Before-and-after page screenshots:
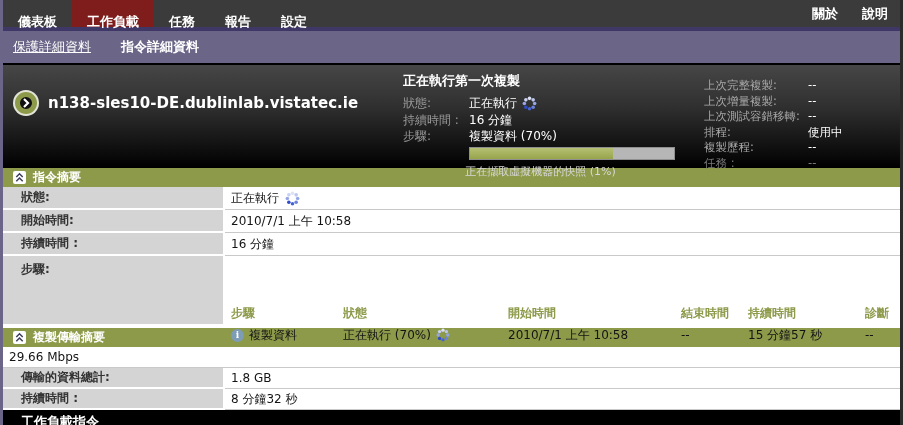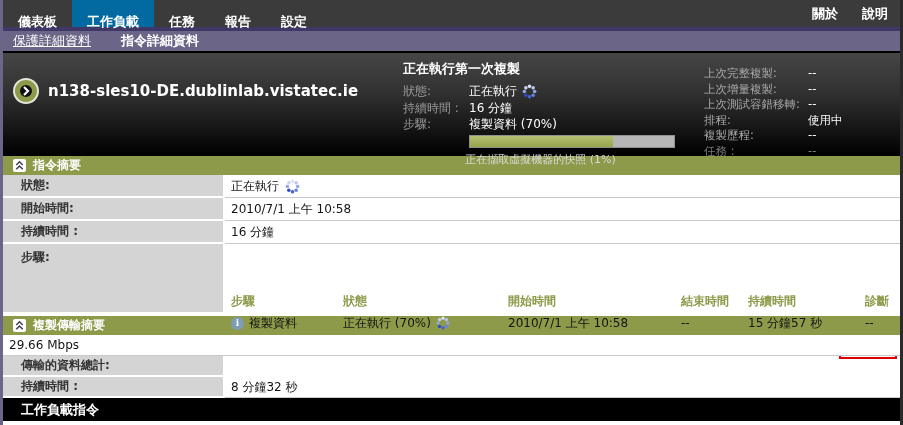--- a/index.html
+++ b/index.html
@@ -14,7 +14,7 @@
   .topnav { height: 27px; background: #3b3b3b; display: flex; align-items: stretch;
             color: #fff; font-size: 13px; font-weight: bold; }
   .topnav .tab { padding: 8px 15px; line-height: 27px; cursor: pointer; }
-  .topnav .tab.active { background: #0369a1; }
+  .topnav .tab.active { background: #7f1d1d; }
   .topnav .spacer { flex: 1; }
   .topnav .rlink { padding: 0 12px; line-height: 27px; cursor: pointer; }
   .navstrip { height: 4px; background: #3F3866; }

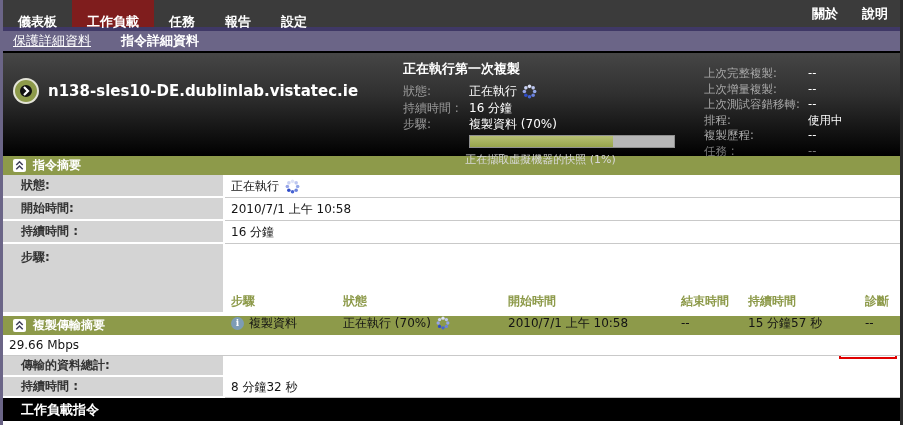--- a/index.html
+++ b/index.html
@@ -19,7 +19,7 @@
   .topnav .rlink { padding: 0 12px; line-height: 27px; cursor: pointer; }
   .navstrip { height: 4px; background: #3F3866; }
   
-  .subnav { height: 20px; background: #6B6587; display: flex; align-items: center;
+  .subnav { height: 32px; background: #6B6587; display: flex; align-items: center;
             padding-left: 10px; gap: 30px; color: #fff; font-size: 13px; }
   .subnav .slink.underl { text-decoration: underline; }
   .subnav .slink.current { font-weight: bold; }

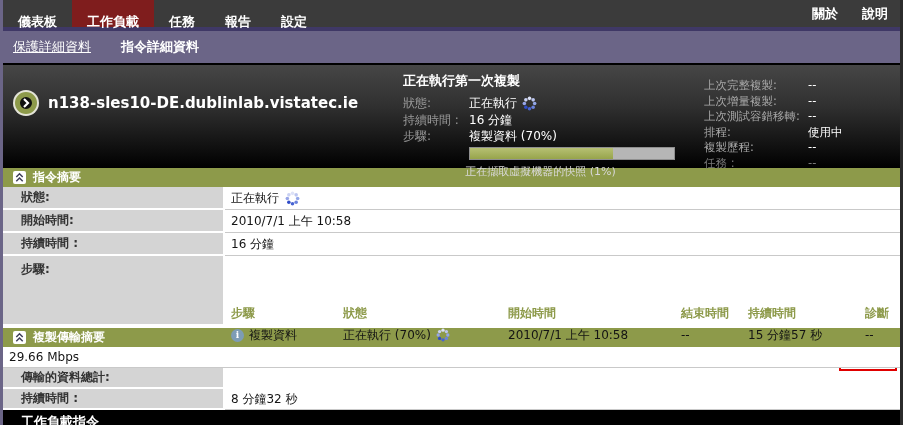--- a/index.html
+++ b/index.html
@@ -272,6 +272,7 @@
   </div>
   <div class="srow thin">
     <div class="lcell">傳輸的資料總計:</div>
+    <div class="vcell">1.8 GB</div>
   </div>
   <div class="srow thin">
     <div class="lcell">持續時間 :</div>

▶ [WHAT YOU WILL DO]: Repeat all entries exactly. Skip the pictures.

▶ [SOLUTION FOR THIS TASK]:
--- a/index.html
+++ b/index.html
@@ -14,7 +14,7 @@
   .topnav { height: 27px; background: #3b3b3b; display: flex; align-items: stretch;
             color: #fff; font-size: 13px; font-weight: bold; }
   .topnav .tab { padding: 8px 15px; line-height: 27px; cursor: pointer; }
-  .topnav .tab.active { background: #0369a1; }
+  .topnav .tab.active { background: #7f1d1d; }
   .topnav .spacer { flex: 1; }
   .topnav .rlink { padding: 0 12px; line-height: 27px; cursor: pointer; }
   .navstrip { height: 4px; background: #3F3866; }

--- a/index.html
+++ b/index.html
@@ -19,7 +19,7 @@
   .topnav .rlink { padding: 0 12px; line-height: 27px; cursor: pointer; }
   .navstrip { height: 4px; background: #3F3866; }
   
-  .subnav { height: 20px; background: #6B6587; display: flex; align-items: center;
+  .subnav { height: 32px; background: #6B6587; display: flex; align-items: center;
             padding-left: 10px; gap: 30px; color: #fff; font-size: 13px; }
   .subnav .slink.underl { text-decoration: underline; }
   .subnav .slink.current { font-weight: bold; }

--- a/index.html
+++ b/index.html
@@ -272,6 +272,7 @@
   </div>
   <div class="srow thin">
     <div class="lcell">傳輸的資料總計:</div>
+    <div class="vcell">1.8 GB</div>
   </div>
   <div class="srow thin">
     <div class="lcell">持續時間 :</div>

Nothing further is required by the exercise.